A sbarrare la strada a Negretti, ma i giochi sono del tutto aperti e non sarà facile ricucire i numerosi strappi di questi anni all’interno della coalizione di governo della città da cui potrebbero scaturire non pochi veti incrociati, sarebbe casomai lo stesso sindaco con cui l’assessore collaborava al 118 e che l’ha voluta nella sua lista civica. Landriscina è infatti ancora in una fase amletica sull’eventuale secondo mandato. E, nonostante i risultati che sarebbe un eufemismo definire “poco esaltanti” del primo, sarebbe difficile negargli la possibilità del bis.

Il ragionamento a tinte rosa investe in pieno anche il centrosinistra comasco. Primo perché qualche autocandidatura femminile starebbe emergendo e poi perché l’avvento di Enrico Letta alla guida del Pd ha posto in maniera decisa la questione al centro del dibattito.

Del resto, una volta tramontata l’ipotesi di Mario Guerra, da alcuni considerato un “dio” non dei cimenti bellici ma della capacità amministrativa, ogni ipotesi è aperta. E non mancano anche dall’esterno le sollecitazioni.
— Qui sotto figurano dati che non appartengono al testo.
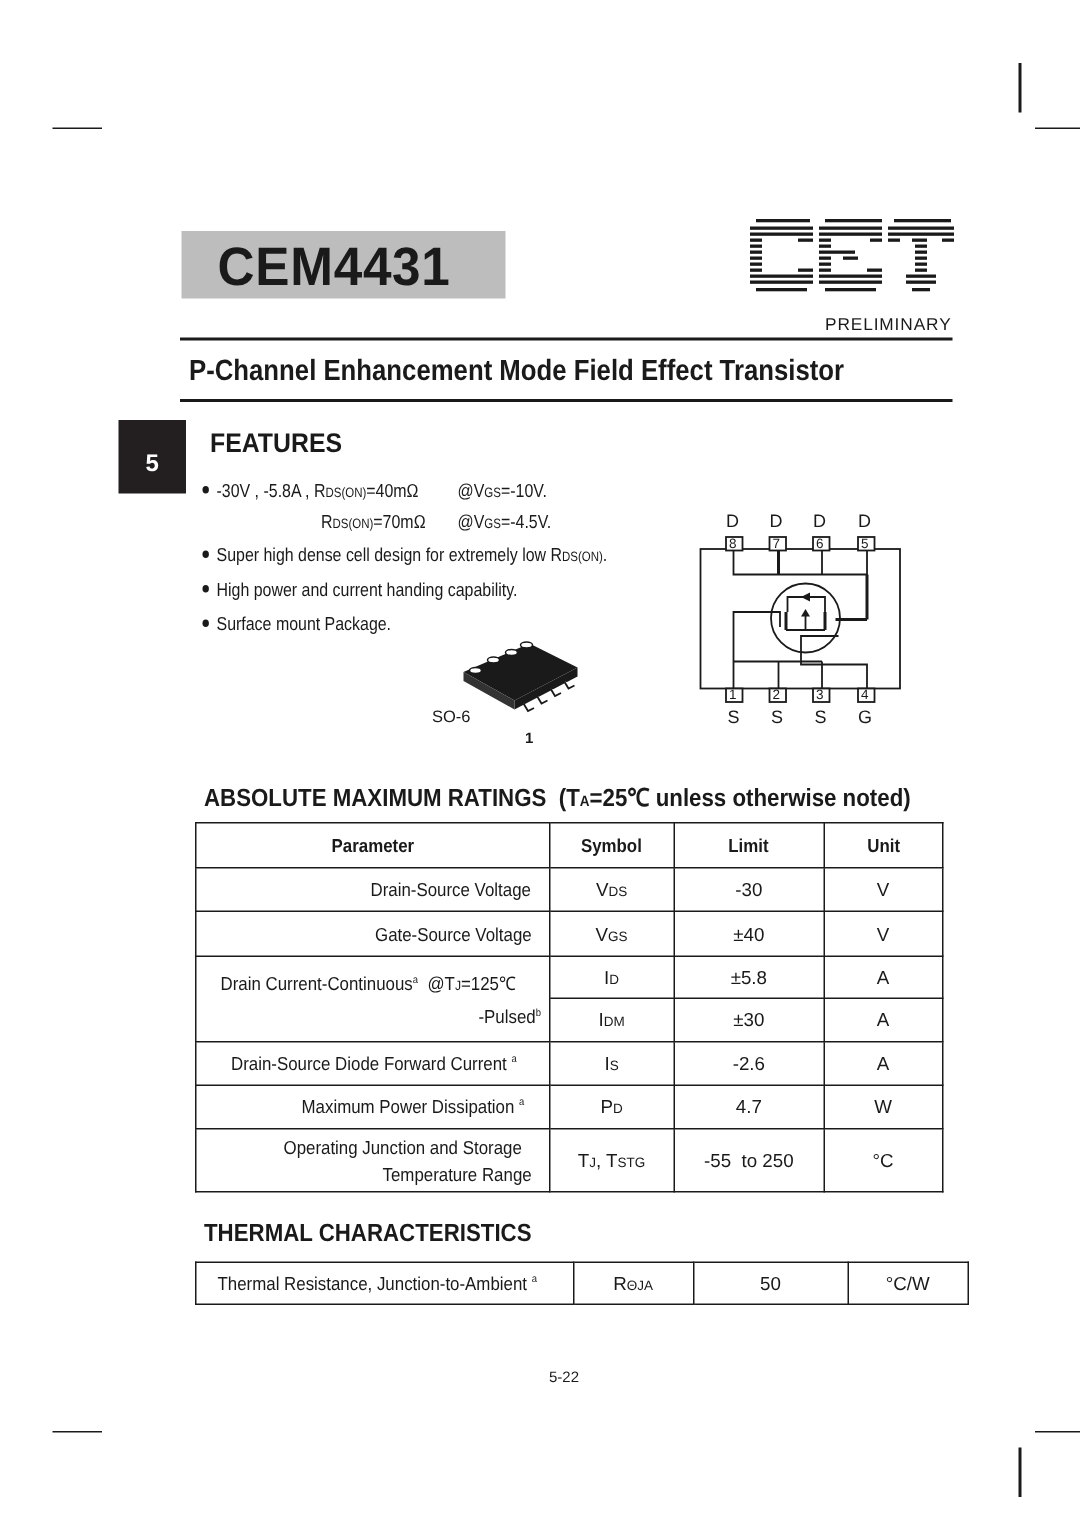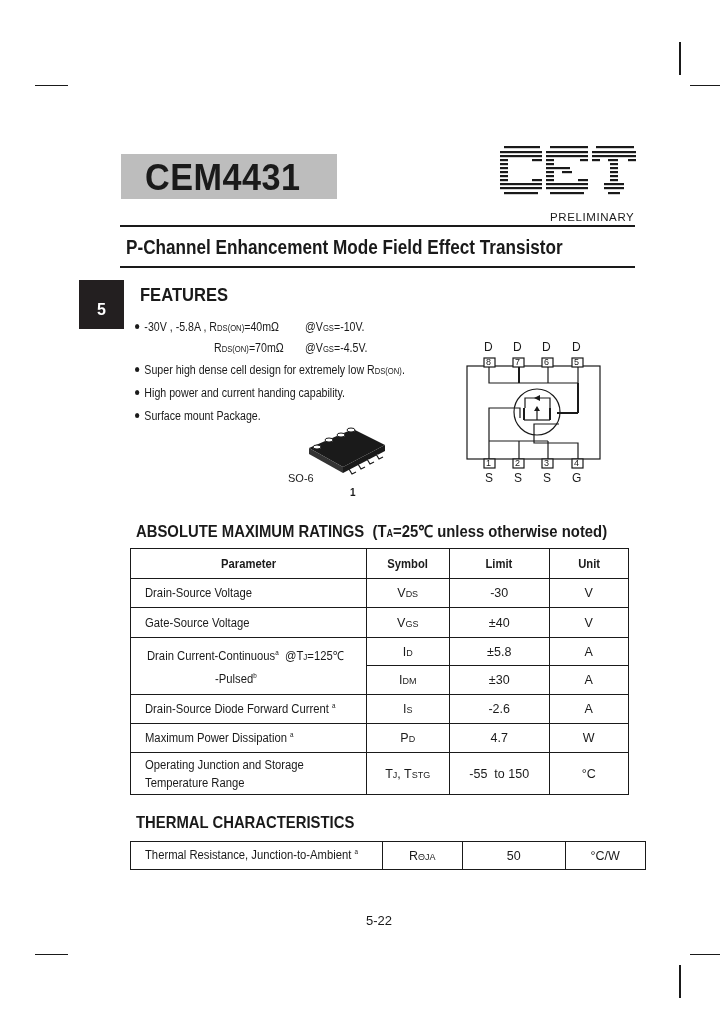--- a/index.html
+++ b/index.html
@@ -50,7 +50,7 @@
     border:1.3px solid #1a1a1a; padding:0; text-align:center;
   }
   table.spec th { font-weight:bold; font-size:12.5px; }
-  table.spec td.param { text-align:left; padding-left:14px; }
+  table.spec td.param { text-align:right; padding-left:14px; }
   .cond { display:inline-block; transform:scaleX(0.9); transform-origin:left center; white-space:nowrap; }
   .cc { display:inline-block; transform:scaleX(0.9); white-space:nowrap; }
   .page-no { left:366px; top:913px; font-size:13px; }

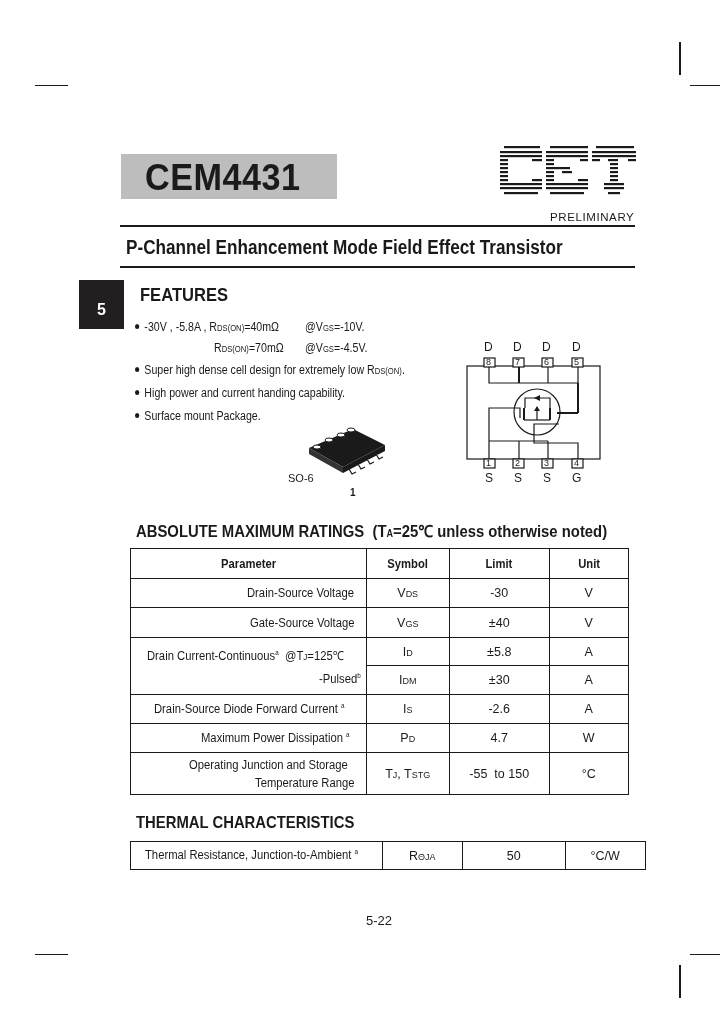--- a/index.html
+++ b/index.html
@@ -292,7 +292,7 @@
   <tr style="height:42px;">
     <td class="param" style="line-height:18px;"><span class="cond">Operating Junction and Storage</span><br><span class="cond">Temperature Range</span></td>
     <td><span>T</span><span class="sub">J</span><span>, T</span><span class="sub">STG</span></td>
-    <td><span style="white-space:pre;">-55  to 150</span></td>
+    <td><span style="white-space:pre;">-55  to 250</span></td>
     <td>°C</td>
   </tr>
 </tbody>

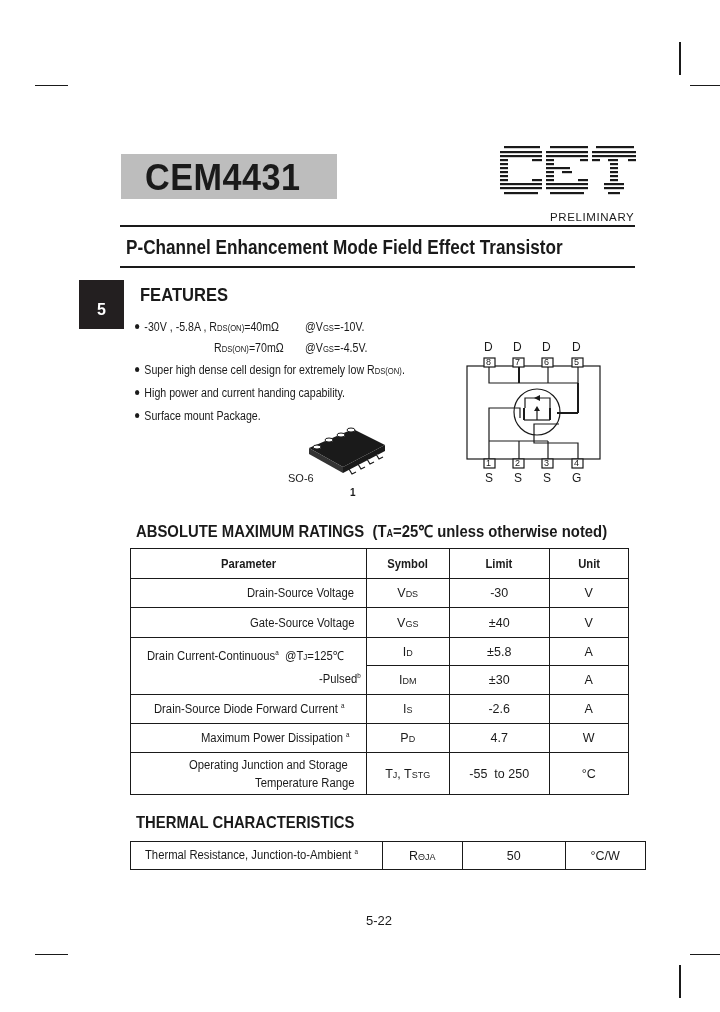--- a/index.html
+++ b/index.html
@@ -53,7 +53,7 @@
   table.spec td.param { text-align:right; padding-left:14px; }
   .cond { display:inline-block; transform:scaleX(0.9); transform-origin:left center; white-space:nowrap; }
   .cc { display:inline-block; transform:scaleX(0.9); white-space:nowrap; }
-  .page-no { left:366px; top:913px; font-size:13px; }
+  .page-no { left:366px; top:913px; font-size:10px; }
 </style>
 </head>
 <body>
Peraltro ci sono autorevoli esponenti freschi di iscrizione ai Dem che vedono con grande favore una scelta al femminile. Nomi non ce ne sono, caso mai identikit. Uno dei più nitidi si avvicina a una sorta di “papessa straniera”: Ada Mantovani, eletta nella lista civica di Alessandro Rapinese e poi entrata in rotta di collisione con il leader. A suo favore gioca la popolarità trasversale, contro, il suo passato a destra e la stessa esperienza civica con il grande oppositore della giunta Landrscina, ma, all’epoca, anche di quella guidata da Mario Lucini. E poi c’è il Pd dove le divisioni sono il marchio di fabbrica, e, in ambito comasco, si rivela anche una scarsa propensione all’incisività dell’azione politica. Non mancano altre figure femminili d’area con curricula, attitudini ed esperienze del tutto all’altezza della sfida. Ma, in molti casi, pesa il problema dell’abbandono o anche del distacco dalle attività professionali in cui sono ora impegnate. Perché ormai, anche in una città di media dimensione come Como, quella del sindaco è una carica attrattiva soprattutto per chi persegue una carriera politica oppure ha la possibilità di mettersi al servizio dell’amministrazione senza dover stravolgere il proprio tran tran.

I giochi però devono partire, altrimenti si rischia, come è spesso capitato in passato, di rassegnarsi alla candidatura scelta all’ultimo momento più per esclusione che non per convinzione.

Il paradosso è che, in tutto questo dibattito sommerso sul sindaco donna, gli unici personaggi che già hanno annunciato la volontà di scendere in campo sono uomini. Il primo è Alessandro Rapinese che ci riprova dopo aver mancato il ballottaggio non di molto cinque anni fa. L’altro è l’eterno “rieccolo” Bruno Magatti, più croce che delizia del centrosinistra. L’unica cosa da auspicare per i comaschi è che dallo “Speriamo che sia femmina” non si passi a un altro capolavoro del maestro Monicelli: “L’armata Brancaleone”.